Search the material below for the word "Выберите". Copy every line where it is found.
......
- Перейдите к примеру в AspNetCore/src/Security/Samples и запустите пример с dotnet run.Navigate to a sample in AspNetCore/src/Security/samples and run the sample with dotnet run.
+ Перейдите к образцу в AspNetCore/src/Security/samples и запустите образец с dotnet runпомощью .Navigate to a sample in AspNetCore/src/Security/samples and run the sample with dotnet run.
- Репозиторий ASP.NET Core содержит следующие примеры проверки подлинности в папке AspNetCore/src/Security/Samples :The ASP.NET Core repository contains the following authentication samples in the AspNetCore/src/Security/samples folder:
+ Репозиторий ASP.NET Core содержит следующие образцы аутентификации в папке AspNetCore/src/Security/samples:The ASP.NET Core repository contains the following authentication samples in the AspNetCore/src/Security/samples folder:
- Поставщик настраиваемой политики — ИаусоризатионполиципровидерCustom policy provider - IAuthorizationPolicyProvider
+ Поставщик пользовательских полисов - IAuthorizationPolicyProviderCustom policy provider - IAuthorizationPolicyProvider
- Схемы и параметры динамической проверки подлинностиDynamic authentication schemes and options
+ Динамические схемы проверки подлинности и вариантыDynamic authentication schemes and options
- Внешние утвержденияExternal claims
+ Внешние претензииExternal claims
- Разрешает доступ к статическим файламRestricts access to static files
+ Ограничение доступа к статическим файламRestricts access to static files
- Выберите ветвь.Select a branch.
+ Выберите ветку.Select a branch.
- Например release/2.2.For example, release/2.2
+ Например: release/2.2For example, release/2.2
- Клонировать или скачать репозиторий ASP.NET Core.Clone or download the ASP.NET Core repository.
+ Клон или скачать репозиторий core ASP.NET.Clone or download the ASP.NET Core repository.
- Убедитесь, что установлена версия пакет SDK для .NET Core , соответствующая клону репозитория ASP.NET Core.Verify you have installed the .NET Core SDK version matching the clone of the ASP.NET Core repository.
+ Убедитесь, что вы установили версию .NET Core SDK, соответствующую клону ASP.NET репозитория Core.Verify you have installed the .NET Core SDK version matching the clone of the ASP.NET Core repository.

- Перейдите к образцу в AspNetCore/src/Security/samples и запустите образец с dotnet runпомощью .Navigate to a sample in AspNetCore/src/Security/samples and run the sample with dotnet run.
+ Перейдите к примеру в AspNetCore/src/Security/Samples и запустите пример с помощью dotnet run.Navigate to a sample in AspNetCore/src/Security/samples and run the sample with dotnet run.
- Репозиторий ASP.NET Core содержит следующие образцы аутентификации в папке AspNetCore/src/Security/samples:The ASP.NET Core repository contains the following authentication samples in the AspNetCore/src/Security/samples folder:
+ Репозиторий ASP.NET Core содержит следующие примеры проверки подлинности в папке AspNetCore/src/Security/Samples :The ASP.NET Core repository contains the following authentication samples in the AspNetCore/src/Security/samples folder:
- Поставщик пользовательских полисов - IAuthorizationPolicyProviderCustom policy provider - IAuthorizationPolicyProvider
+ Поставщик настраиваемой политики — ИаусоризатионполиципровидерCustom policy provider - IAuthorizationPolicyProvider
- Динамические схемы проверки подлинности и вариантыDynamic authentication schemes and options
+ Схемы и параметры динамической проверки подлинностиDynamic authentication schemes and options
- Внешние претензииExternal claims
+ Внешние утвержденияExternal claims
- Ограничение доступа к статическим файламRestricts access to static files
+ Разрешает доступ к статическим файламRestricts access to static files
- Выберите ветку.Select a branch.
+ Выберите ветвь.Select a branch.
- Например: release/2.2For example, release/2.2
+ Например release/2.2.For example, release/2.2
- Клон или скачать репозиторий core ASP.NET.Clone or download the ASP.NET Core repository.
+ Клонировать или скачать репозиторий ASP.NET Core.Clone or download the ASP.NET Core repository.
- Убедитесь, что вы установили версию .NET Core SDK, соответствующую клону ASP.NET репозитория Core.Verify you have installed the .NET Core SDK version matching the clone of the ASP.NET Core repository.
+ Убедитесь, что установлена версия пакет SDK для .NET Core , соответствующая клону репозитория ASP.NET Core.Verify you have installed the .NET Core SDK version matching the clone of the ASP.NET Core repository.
......
Response area —
- Выберите ветвь.Select a branch.
+ Выберите ветку.Select a branch.
- Выберите ветку.Select a branch.
+ Выберите ветвь.Select a branch.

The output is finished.